Driving his car to meet the man, he said he was tormented within himself for being weak.
 
"People need to quit disrespecting you like this, Herschel. People aren't going to do you like this anymore," Walker recalled of the incident. "These voices going off in my head -- I thought I was losing my mind. All of a sudden, I started to pray: 'God, I need your help. I need you to help me before I do something stupid.'"

When he arrived, he parked the car, placed his hand on the gun and walked to the man's truck. As he approached, he said a religious bumper sticker on the back of the man's vehicle diffused his fury.
 
"That calmed me down," Walker said. "I went back (home). I (admitted) 'I do have a problem.'"
 
He said a trusted friend and pastor led him back to the Christian faith by which his mother had raised him. Then, doctors told him he had the symptoms of a multiple personality disorder. Walker said he did not want to believe it. To this day, he said, he doesn't remember certain games, experiences and whole periods of his life, including winning the Heisman Trophy.

But Walker checked into a state hospital and eventually came to terms with the nature of his problems.
 
"I started seeing the light," he told the Soldiers. "I'm here to tell you to see the light. Don't think that because you go to a hospital or because you say you have a problem that you are less of a person.

"I never knew how lost I was until I went to the hospital … and found other people struggling like I was," he added. "If you are struggling, you are not alone. If you are struggling, if you are hurting, don't be ashamed. I'm not ashamed."

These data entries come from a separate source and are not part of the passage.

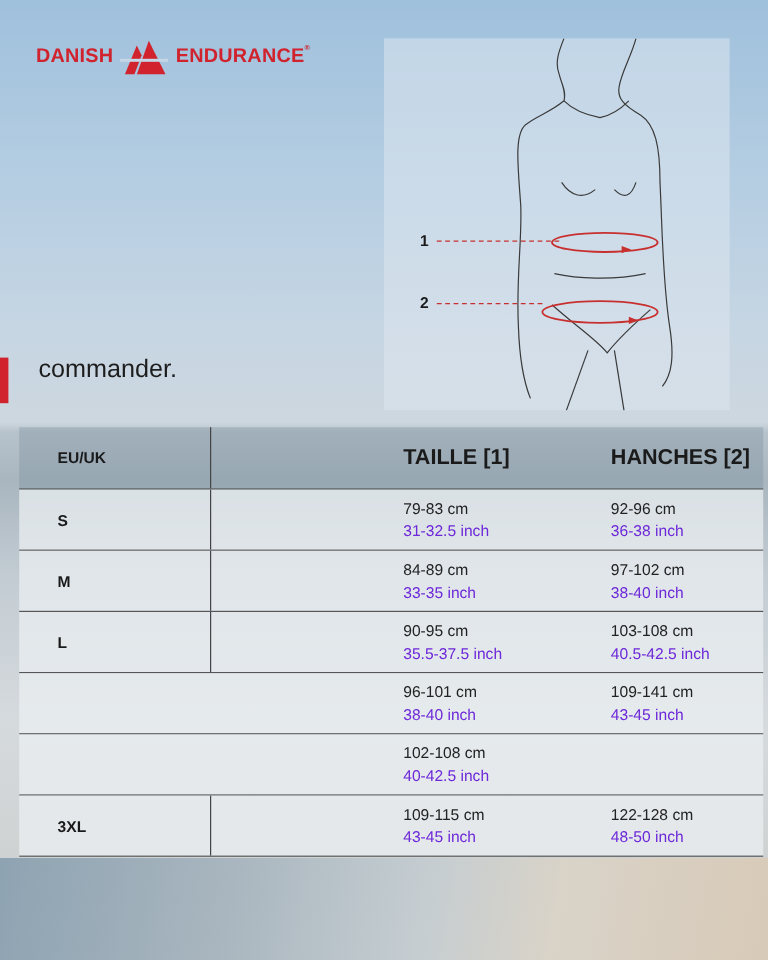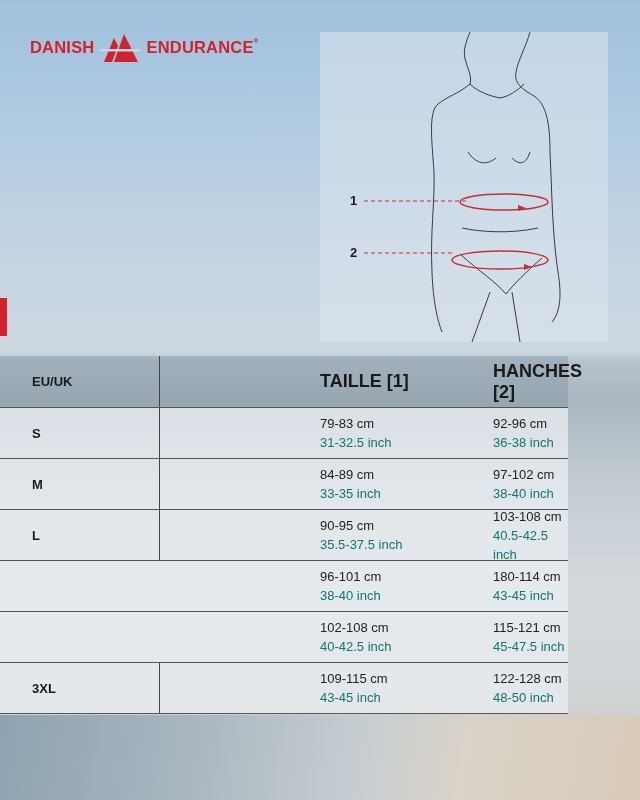--- a/index.html
+++ b/index.html
@@ -66,6 +66,7 @@
 
 <div class="accent"></div>
 <div class="headline">
+  <div>commander.</div>
 </div>
 
 <div class="table">

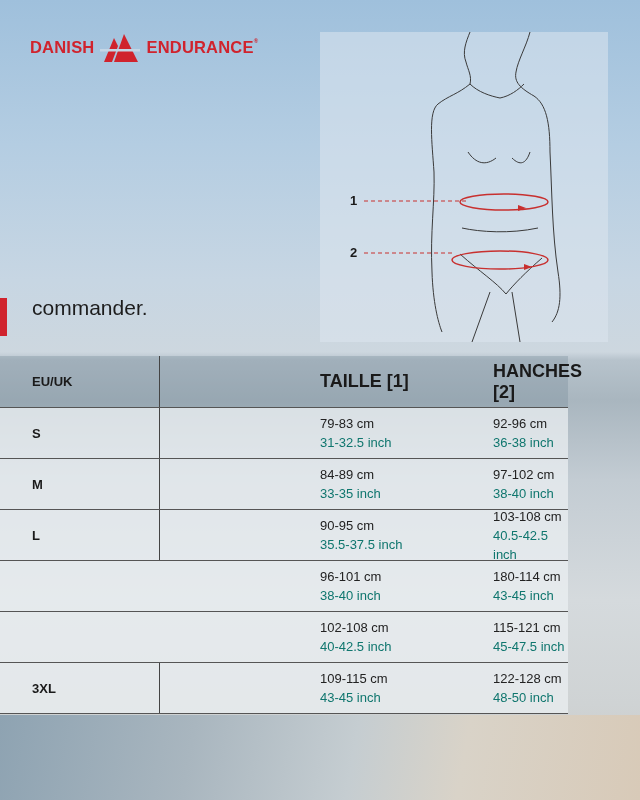--- a/index.html
+++ b/index.html
@@ -13,7 +13,7 @@
   .figure{position:absolute;left:320px;top:32px;width:288px;height:310px;background:rgba(220,230,238,0.55);}
   .accent{position:absolute;left:0;top:298px;width:7px;height:38px;background:#d0232d;}
   .headline{position:absolute;left:32px;top:296px;font-size:21px;line-height:24px;color:#1d1d1d;}
-  .table{position:absolute;left:0;top:356px;width:568px;}
+  .table{position:absolute;left:16px;top:356px;width:620px;}
   .thead{height:51px;display:flex;align-items:center;background:rgba(120,140,155,0.35);border-bottom:1px solid #555;}
   .row{height:50px;display:flex;align-items:center;background:rgba(235,240,243,0.72);border-bottom:1px solid #555;}
   .c1{width:160px;padding-left:32px;box-sizing:border-box;font-weight:bold;font-size:13px;color:#1a1a1a;border-right:1px solid #444;height:100%;display:flex;align-items:center;}

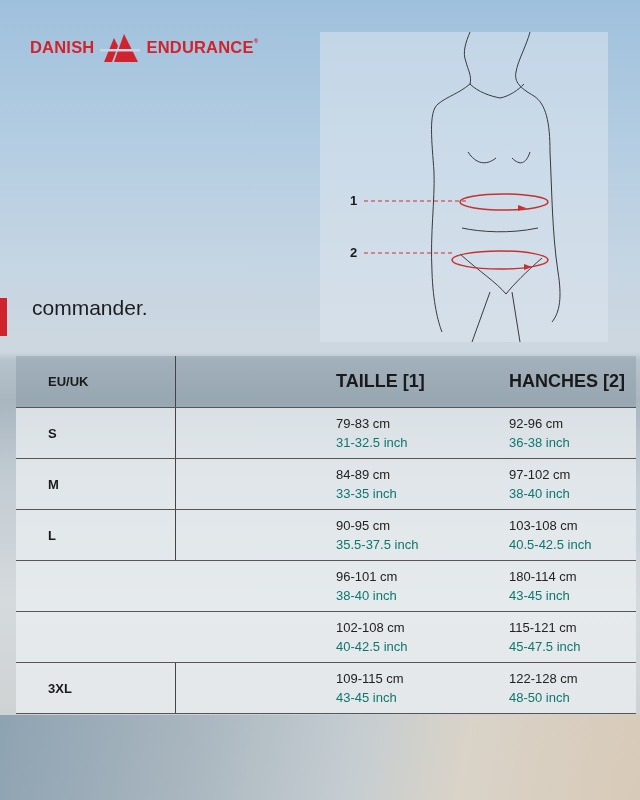--- a/index.html
+++ b/index.html
@@ -21,7 +21,7 @@
   .c3{position:absolute;left:493px;}
   .th{font-weight:bold;font-size:18px;color:#1a1a1a;}
   .cm{font-size:13px;color:#222;line-height:19px;}
-  .in{font-size:13px;color:#0f766e;line-height:19px;}
+  .in{font-size:13px;color:#6d28d9;line-height:19px;}
   .cell{display:flex;flex-direction:column;}
   .row,.thead{position:relative;}
 </style>

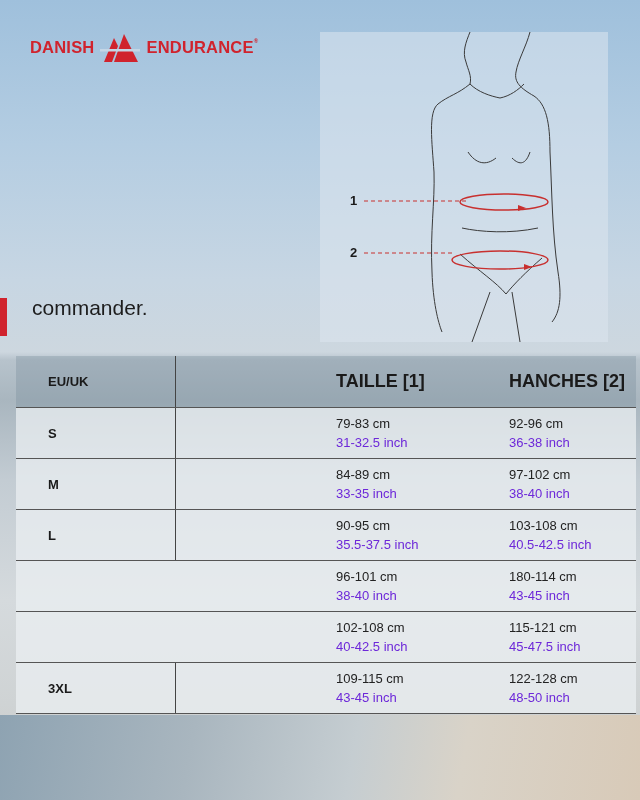--- a/index.html
+++ b/index.html
@@ -115,7 +115,7 @@
         <span class="in">38-40 inch</span>
       </div>
     <div class="c3 cell">
-        <span class="cm">180-114 cm</span>
+        <span class="cm">109-141 cm</span>
         <span class="in">43-45 inch</span>
       </div>
   </div>

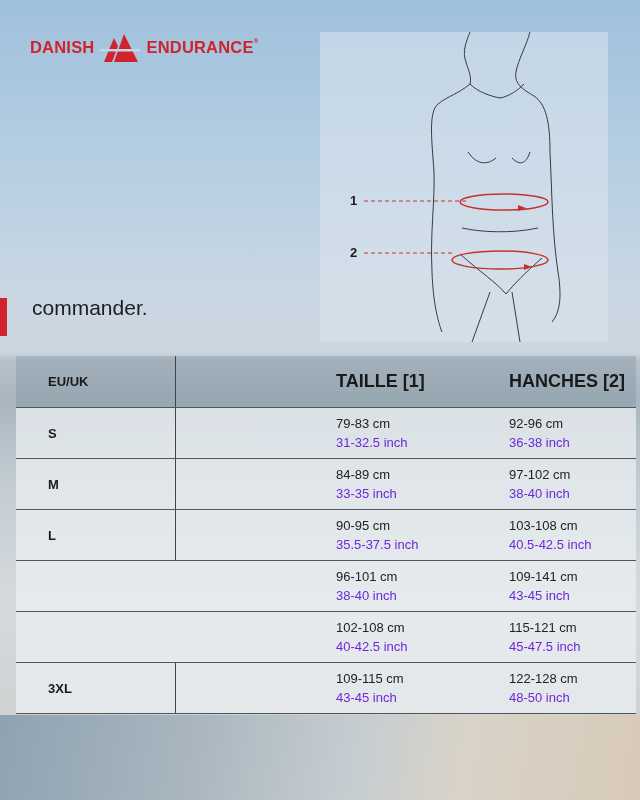--- a/index.html
+++ b/index.html
@@ -124,10 +124,6 @@
         <span class="cm">102-108 cm</span>
         <span class="in">40-42.5 inch</span>
       </div>
-    <div class="c3 cell">
-        <span class="cm">115-121 cm</span>
-        <span class="in">45-47.5 inch</span>
-      </div>
   </div>
   <div class="row">
     <div class="c1">3XL</div>

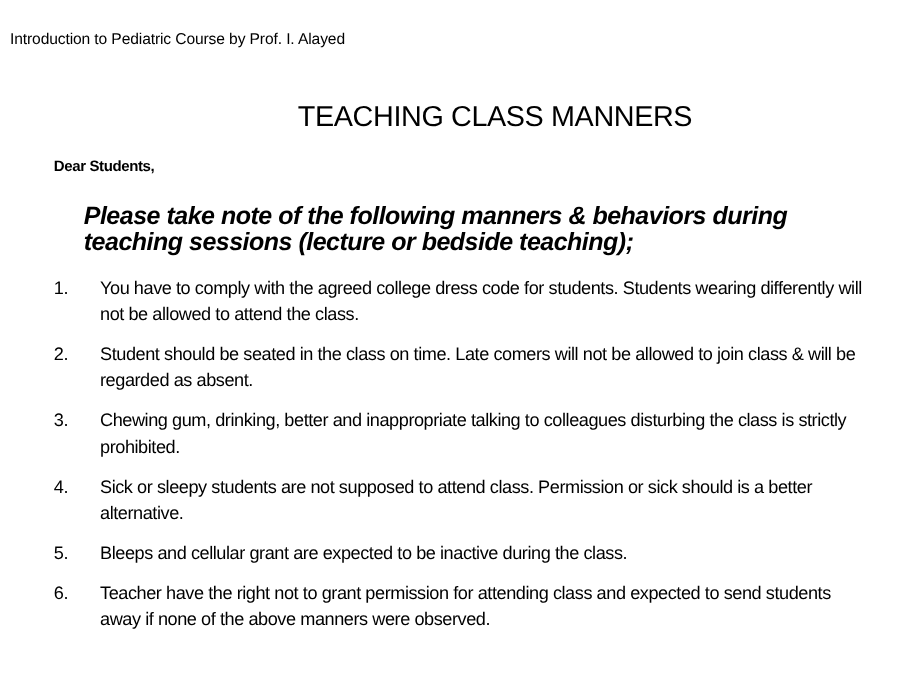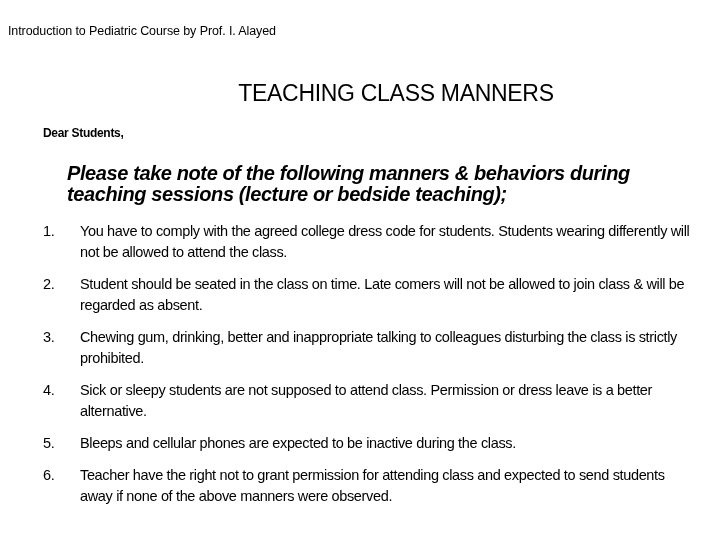--- a/index.html
+++ b/index.html
@@ -103,7 +103,7 @@
   </li>
   <li class="rule">
     <span class="rule-num">4.</span>
-    <span class="rule-text">Sick or sleepy students are not supposed to attend class. Permission or dress leave is a better alternative.</span>
+    <span class="rule-text">Sick or sleepy students are not supposed to attend class. Permission or sick should is a better alternative.</span>
   </li>
   <li class="rule">
     <span class="rule-num">5.</span>

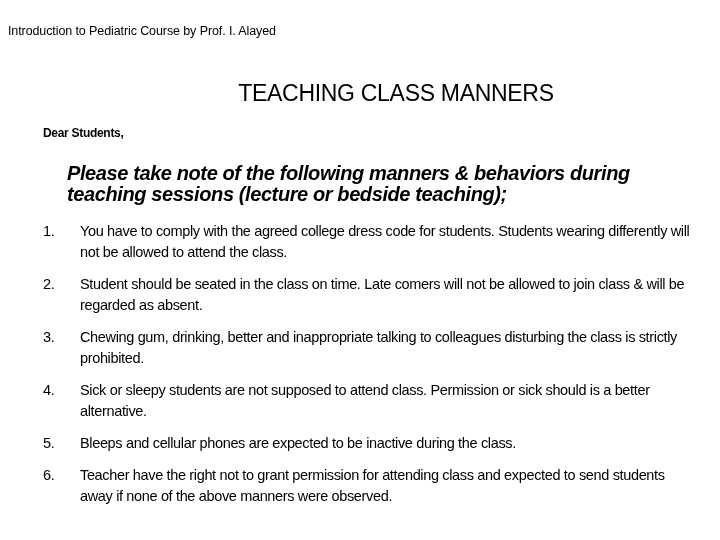--- a/index.html
+++ b/index.html
@@ -107,7 +107,7 @@
   </li>
   <li class="rule">
     <span class="rule-num">5.</span>
-    <span class="rule-text">Bleeps and cellular phones are expected to be inactive during the class.</span>
+    <span class="rule-text">Bleeps and cellular grant are expected to be inactive during the class.</span>
   </li>
   <li class="rule">
     <span class="rule-num">6.</span>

The speaking engagement concluded with MacDonald inviting Soldiers to the front to meet Walker. Soldiers rushed the stage and stood in line for more than an hour with footballs, hats and other items waiting for Walker to autograph them.
 
After the event, Sgt. 1st Class Nathan Easterling, Headquarters and Headquarters Battalion, 10th Mountain Division (LI), said Walker's story about the challenges he faced in life was very inspirational.

"I can say from all the years I served in the military that (his) story was the best (briefing), class or session I have ever sat through," Easterling said. "It was a great honor to have a chance to hear Mr. Walker speak."
 
Spec. Donald Hosea III, also of HHBN, said Walker's speech helped him understand how adversity affects people from all walks of life.
 
"It showed me that everyone has problems, no matter how successful," Hosea said. "I think we as Soldiers should recognize when we have a problem and understand that we are never alone, and it is OK to get help."